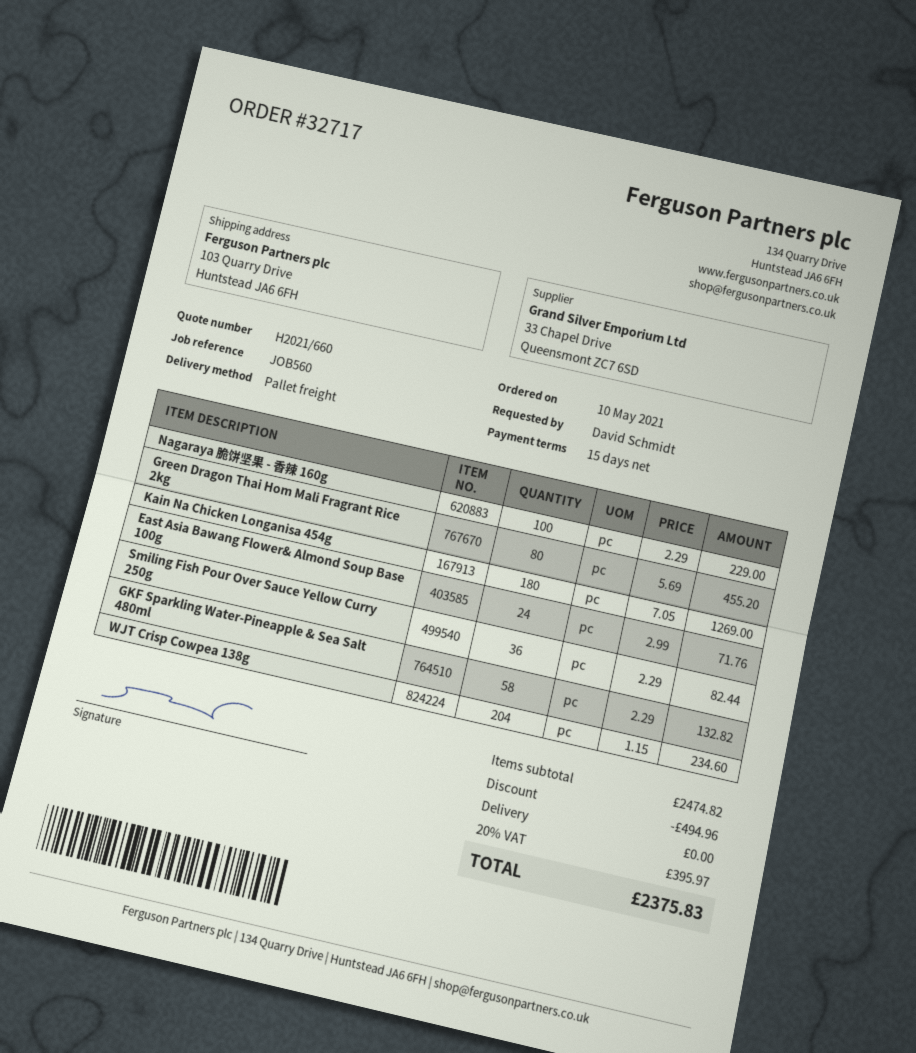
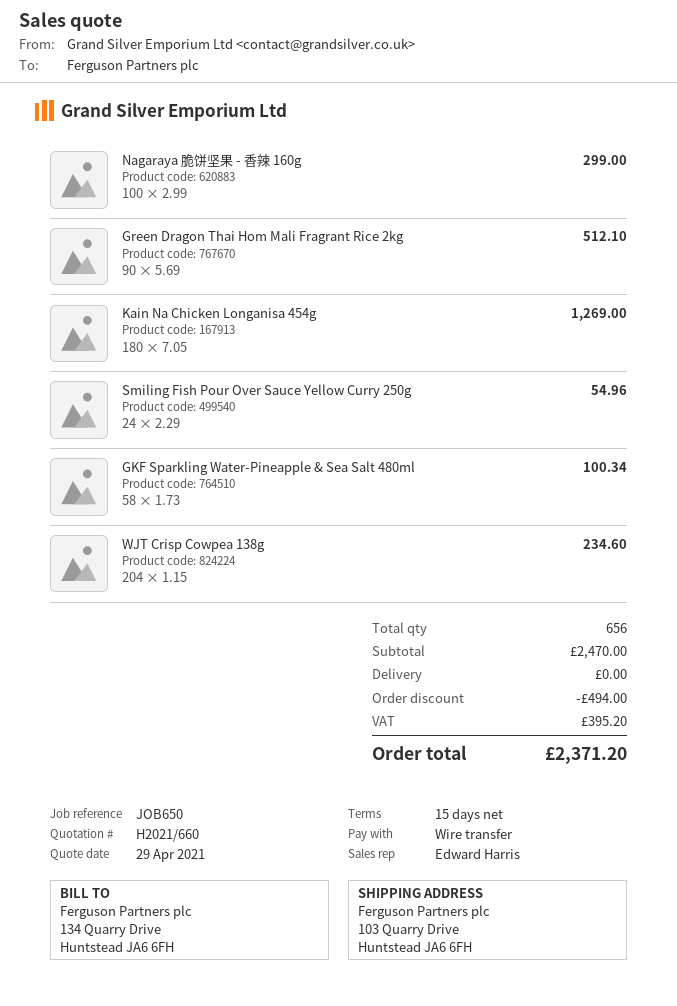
reference: JOB560 -> JOB650
Nagaraya 脆饼坚果 - 香辣 160g: 100 x 2.29 = 229.00 -> 100 x 2.99 = 299.00
Green Dragon Thai Hom Mali Fragrant Rice 2kg: 80 x 5.69 = 455.20 -> 90 x 5.69 = 512.10
East Asia Bawang Flower& Almond Soup Base 100g: 24 x 2.99 = 71.76 -> none
Smiling Fish Pour Over Sauce Yellow Curry 250g: 36 x 2.29 = 82.44 -> 24 x 2.29 = 54.96
GKF Sparkling Water-Pineapple & Sea Salt 480ml: 58 x 2.29 = 132.82 -> 58 x 1.73 = 100.34
subtotal: 2474.82 -> 2470.00
discount: 494.96 -> 494.00
tax: 395.97 -> 395.20
total: 2375.83 -> 2371.20

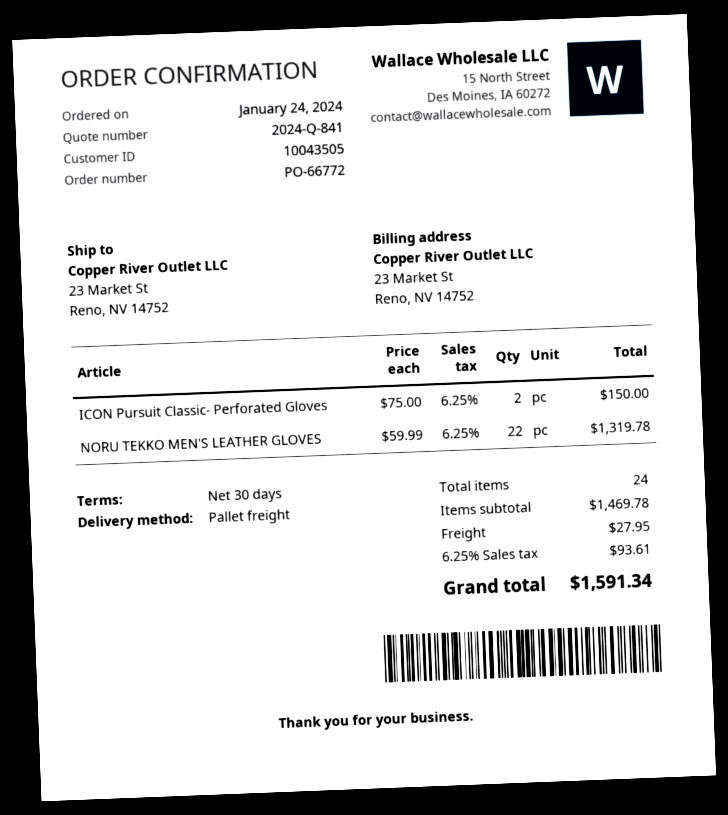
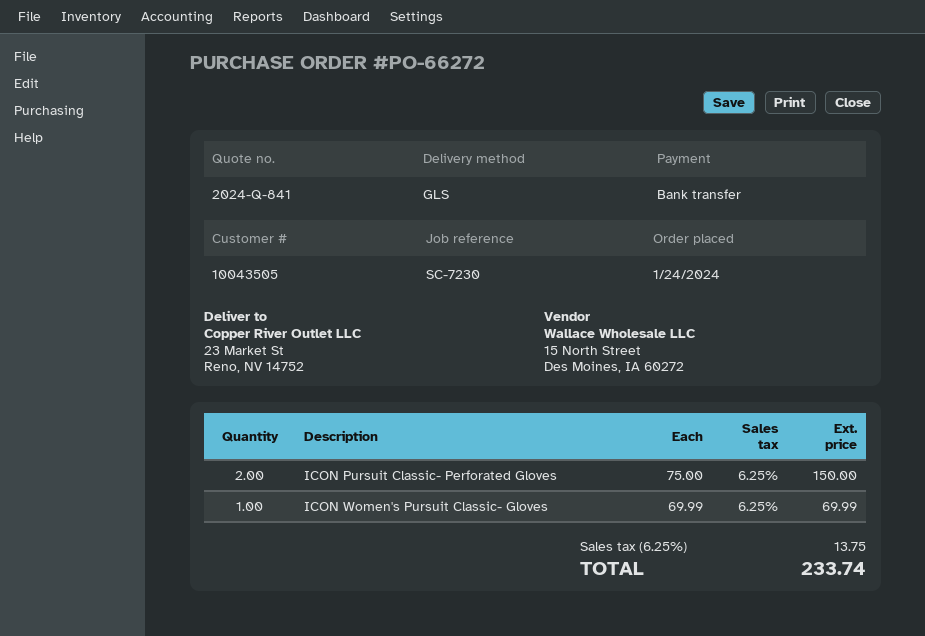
order number: PO-66772 -> PO-66272
shipping method: pallet freight -> GLS
NORU TEKKO MEN'S LEATHER GLOVES: 22 x 59.99 = 1319.78 -> none
ICON Women's Pursuit Classic- Gloves: none -> 1 x 69.99 = 69.99
shipping: 27.95 -> none
tax: 6.25% = 93.61 -> 6.25% = 13.75
total: 1591.34 -> 233.74

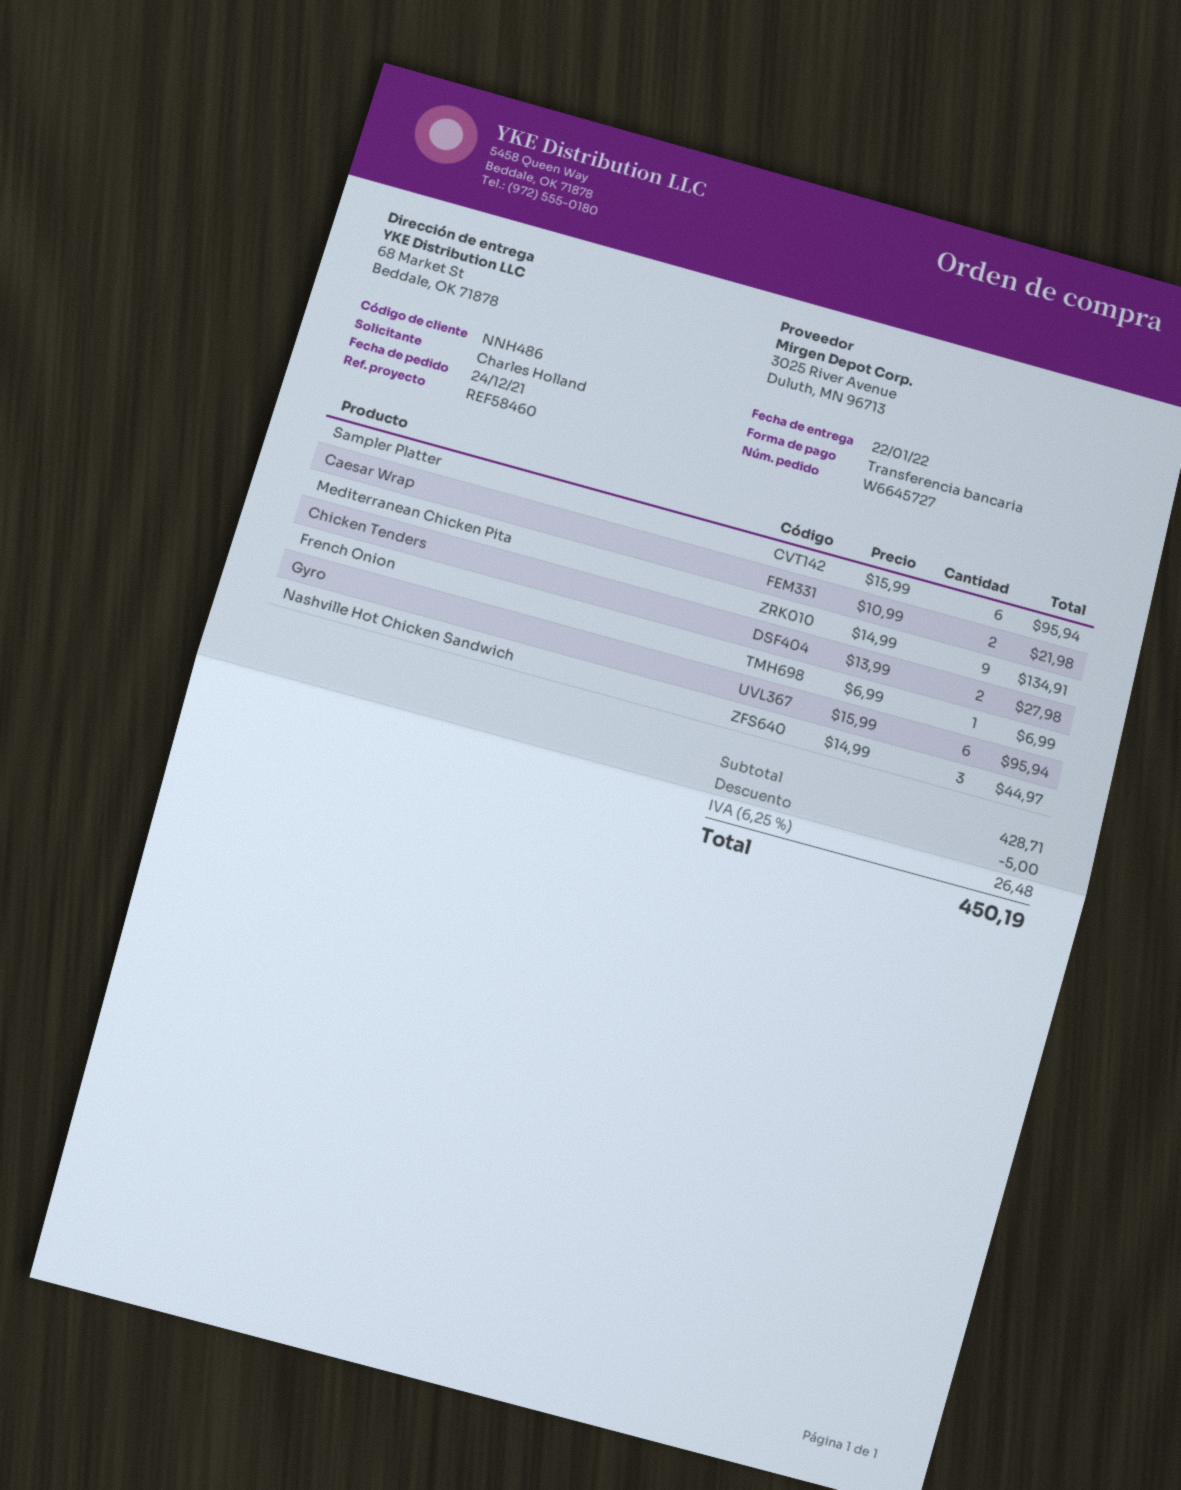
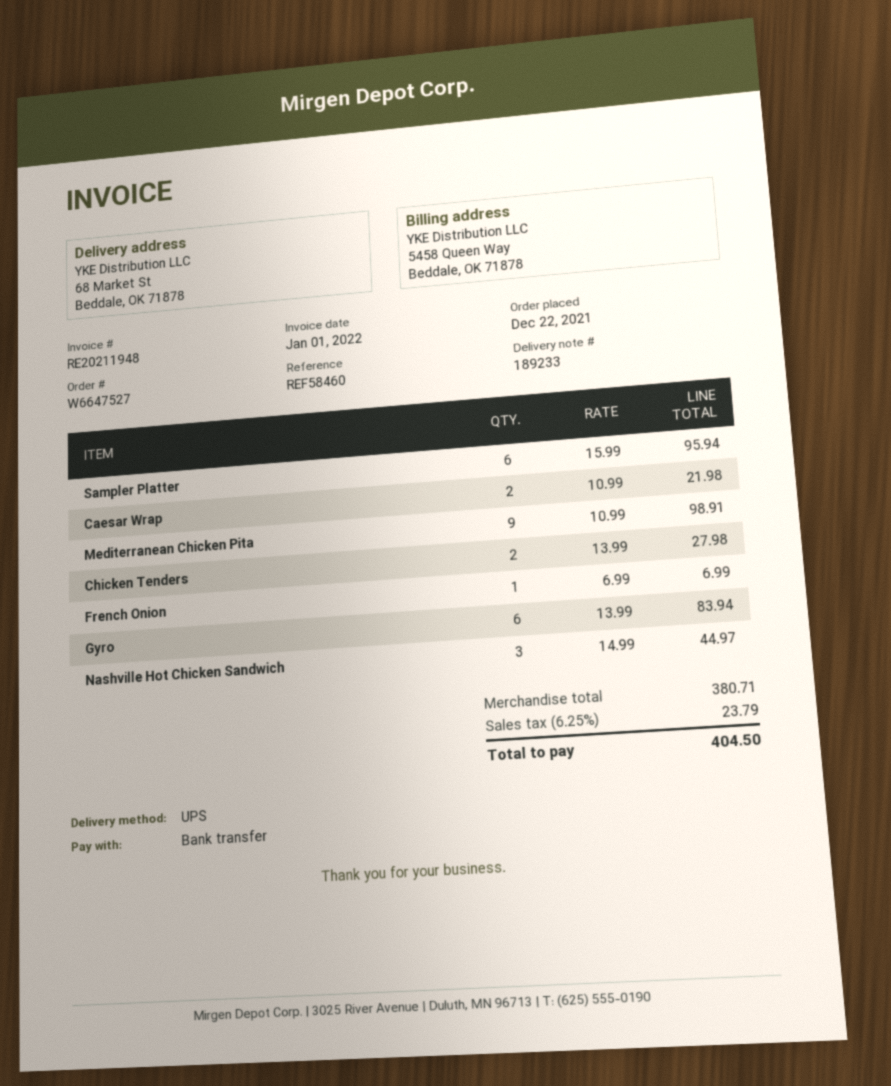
order number: W6645727 -> W6647527
order date: 2021-12-24 -> 2021-12-22
Mediterranean Chicken Pita: 9 x 14.99 = 134.91 -> 9 x 10.99 = 98.91
Gyro: 6 x 15.99 = 95.94 -> 6 x 13.99 = 83.94
subtotal: 428.71 -> 380.71
discount: 5.00 -> none
tax: 6.25% = 26.48 -> 6.25% = 23.79
total: 450.19 -> 404.50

■ Goal of the exercise ■
What is needed is an exact copy of the lines from the one with "subtotal: 2474.82 -> 2470.00" through the end of the data above, both included, minus any pictures.

■ Expected answer ■
subtotal: 2474.82 -> 2470.00
discount: 494.96 -> 494.00
tax: 395.97 -> 395.20
total: 2375.83 -> 2371.20

order number: PO-66772 -> PO-66272
shipping method: pallet freight -> GLS
NORU TEKKO MEN'S LEATHER GLOVES: 22 x 59.99 = 1319.78 -> none
ICON Women's Pursuit Classic- Gloves: none -> 1 x 69.99 = 69.99
shipping: 27.95 -> none
tax: 6.25% = 93.61 -> 6.25% = 13.75
total: 1591.34 -> 233.74

order number: W6645727 -> W6647527
order date: 2021-12-24 -> 2021-12-22
Mediterranean Chicken Pita: 9 x 14.99 = 134.91 -> 9 x 10.99 = 98.91
Gyro: 6 x 15.99 = 95.94 -> 6 x 13.99 = 83.94
subtotal: 428.71 -> 380.71
discount: 5.00 -> none
tax: 6.25% = 26.48 -> 6.25% = 23.79
total: 450.19 -> 404.50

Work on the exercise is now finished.